Evidence Tetris in the Pixelated World of Validity Threats
Marvin Wyrich, Sven Apel
TL;DR
This paper tackles the challenge of prioritizing threats to validity in empirical software engineering, where researchers often rely on intuition. It introduces Evidence Tetris, a three-step framework—Threat collection, Evidence Synthesis, and Evidence-Based Study Designs—to ground threat prioritization in synthesized empirical evidence. Using code comprehension studies as an illustrative example, it demonstrates how to identify frequently discussed threats, synthesize their evidence, and apply findings to study design decisions.

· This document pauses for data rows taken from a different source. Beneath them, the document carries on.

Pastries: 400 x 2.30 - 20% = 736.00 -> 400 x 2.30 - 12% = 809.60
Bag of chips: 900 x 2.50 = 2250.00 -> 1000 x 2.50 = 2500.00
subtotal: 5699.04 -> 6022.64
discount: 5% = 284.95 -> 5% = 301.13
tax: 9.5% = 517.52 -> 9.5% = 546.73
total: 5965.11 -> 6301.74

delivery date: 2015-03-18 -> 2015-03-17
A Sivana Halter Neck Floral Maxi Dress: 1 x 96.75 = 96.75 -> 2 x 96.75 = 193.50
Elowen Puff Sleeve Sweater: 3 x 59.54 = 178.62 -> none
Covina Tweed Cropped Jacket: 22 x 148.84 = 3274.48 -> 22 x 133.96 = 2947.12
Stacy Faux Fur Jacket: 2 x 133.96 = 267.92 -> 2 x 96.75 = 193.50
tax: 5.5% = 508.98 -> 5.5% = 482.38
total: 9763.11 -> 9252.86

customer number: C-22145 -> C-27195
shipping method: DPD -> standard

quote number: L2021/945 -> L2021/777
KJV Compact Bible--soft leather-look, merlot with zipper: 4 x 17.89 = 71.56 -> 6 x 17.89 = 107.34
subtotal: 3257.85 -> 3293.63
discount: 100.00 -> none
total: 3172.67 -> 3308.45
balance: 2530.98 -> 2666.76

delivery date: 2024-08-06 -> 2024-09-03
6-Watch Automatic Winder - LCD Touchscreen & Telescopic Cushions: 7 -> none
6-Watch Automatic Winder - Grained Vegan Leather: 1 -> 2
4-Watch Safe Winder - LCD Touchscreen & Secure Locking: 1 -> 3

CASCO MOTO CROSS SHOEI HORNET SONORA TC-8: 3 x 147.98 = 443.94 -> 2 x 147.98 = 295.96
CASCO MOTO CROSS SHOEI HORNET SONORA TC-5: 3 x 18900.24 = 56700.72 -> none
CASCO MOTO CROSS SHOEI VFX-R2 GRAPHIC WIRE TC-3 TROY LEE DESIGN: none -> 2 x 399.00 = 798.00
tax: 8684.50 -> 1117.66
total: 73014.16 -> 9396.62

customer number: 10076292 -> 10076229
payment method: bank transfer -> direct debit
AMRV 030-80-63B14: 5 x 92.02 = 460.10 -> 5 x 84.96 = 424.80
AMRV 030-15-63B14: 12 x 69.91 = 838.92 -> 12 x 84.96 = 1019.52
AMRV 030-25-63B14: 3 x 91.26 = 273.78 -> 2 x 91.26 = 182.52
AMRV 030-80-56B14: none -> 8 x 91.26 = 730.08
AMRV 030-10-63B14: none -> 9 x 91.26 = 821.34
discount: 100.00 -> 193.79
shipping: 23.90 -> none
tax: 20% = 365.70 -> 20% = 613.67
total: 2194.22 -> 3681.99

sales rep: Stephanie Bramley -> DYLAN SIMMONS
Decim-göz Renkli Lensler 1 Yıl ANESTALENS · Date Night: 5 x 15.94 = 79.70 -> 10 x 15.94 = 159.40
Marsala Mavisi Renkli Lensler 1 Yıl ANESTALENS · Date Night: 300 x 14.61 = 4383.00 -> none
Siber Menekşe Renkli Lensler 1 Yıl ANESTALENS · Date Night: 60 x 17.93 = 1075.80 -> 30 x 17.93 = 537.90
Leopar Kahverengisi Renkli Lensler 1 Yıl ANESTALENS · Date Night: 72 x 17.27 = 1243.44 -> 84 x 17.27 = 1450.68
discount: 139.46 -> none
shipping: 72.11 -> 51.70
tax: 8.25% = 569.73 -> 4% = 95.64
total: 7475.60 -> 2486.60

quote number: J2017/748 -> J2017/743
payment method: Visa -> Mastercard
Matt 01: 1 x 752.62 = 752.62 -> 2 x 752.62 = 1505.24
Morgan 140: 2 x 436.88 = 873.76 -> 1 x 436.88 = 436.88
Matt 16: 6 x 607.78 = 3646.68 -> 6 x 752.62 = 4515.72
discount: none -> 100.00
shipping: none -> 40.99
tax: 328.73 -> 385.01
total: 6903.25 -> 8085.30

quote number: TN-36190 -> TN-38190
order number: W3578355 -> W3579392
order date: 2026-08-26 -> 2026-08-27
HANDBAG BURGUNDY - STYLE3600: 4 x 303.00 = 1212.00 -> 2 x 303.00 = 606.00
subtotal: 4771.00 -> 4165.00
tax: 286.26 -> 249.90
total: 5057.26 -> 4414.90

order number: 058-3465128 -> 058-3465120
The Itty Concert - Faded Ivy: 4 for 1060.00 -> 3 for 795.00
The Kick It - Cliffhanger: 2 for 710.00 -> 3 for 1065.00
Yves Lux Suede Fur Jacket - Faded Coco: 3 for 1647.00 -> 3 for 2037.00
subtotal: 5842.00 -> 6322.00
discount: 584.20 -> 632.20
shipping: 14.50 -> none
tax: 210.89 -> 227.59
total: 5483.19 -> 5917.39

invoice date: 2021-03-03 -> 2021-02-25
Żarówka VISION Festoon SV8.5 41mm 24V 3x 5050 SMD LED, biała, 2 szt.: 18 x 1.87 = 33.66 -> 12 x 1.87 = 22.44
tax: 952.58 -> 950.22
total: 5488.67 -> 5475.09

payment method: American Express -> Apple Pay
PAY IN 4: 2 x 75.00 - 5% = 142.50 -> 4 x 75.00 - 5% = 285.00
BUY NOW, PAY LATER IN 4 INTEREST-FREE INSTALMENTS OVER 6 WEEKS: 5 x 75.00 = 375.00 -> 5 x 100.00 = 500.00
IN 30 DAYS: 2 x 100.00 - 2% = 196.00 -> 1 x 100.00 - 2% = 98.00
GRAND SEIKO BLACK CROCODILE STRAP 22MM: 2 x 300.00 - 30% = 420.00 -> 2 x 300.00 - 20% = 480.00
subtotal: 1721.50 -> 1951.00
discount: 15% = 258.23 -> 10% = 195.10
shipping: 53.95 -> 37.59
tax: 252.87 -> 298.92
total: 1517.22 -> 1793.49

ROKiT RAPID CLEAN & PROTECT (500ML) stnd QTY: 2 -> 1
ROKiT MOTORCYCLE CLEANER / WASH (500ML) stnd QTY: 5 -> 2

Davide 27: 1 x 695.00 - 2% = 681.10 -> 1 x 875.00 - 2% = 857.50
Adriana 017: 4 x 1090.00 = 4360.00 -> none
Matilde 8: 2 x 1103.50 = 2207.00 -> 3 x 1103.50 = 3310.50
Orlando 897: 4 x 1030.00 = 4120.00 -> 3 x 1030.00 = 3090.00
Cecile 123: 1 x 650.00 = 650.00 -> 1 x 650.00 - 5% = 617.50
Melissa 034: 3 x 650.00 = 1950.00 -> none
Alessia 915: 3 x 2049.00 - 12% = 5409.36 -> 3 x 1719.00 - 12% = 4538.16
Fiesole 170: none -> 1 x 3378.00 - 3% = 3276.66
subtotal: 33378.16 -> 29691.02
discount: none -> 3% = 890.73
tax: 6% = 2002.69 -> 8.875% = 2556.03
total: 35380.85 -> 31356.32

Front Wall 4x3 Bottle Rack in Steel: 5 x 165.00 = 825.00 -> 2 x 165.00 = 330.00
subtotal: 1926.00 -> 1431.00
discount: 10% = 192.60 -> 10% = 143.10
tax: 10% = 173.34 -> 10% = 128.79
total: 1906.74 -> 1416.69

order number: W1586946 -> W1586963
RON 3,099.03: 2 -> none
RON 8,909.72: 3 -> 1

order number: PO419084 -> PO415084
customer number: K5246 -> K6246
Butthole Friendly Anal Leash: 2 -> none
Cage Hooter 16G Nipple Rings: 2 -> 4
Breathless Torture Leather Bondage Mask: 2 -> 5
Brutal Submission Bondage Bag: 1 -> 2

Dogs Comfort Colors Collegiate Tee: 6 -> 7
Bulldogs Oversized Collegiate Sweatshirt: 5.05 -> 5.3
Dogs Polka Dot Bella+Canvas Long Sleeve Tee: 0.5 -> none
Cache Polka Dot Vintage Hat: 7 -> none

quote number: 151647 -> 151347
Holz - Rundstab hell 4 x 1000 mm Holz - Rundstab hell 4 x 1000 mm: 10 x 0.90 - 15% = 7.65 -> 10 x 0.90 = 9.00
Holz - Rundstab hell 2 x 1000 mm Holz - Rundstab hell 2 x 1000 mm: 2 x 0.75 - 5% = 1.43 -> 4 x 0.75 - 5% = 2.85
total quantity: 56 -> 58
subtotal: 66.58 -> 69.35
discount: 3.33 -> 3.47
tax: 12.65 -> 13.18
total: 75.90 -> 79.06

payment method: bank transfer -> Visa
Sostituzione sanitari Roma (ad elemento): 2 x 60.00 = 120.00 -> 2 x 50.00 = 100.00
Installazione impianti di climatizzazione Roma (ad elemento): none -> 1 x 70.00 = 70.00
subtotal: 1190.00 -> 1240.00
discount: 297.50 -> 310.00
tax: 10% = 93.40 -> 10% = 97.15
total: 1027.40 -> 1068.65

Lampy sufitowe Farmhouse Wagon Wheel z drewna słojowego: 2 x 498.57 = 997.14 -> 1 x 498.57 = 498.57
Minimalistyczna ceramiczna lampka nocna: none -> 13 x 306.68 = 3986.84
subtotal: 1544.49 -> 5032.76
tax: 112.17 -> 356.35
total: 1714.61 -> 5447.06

The approach aims to shift the literature toward evidence-based validity discussions, improving study design, peer review, and interpretability of findings across software engineering.
Abstract
Valid empirical studies build confidence in scientific findings. Fortunately, it is now common for software engineering researchers to consider threats to validity when designing their studies and to discuss them as part of their publication. Yet, in complex experiments with human participants, there is often an overwhelming number of intuitively plausible threats to validity -- more than a researcher can feasibly cover. Therefore, prioritizing potential threats to validity becomes crucial. We suggest moving away from relying solely on intuition for prioritizing validity threats, and propose that evidence on the actual impact of suspected threats to validity should complement intuition.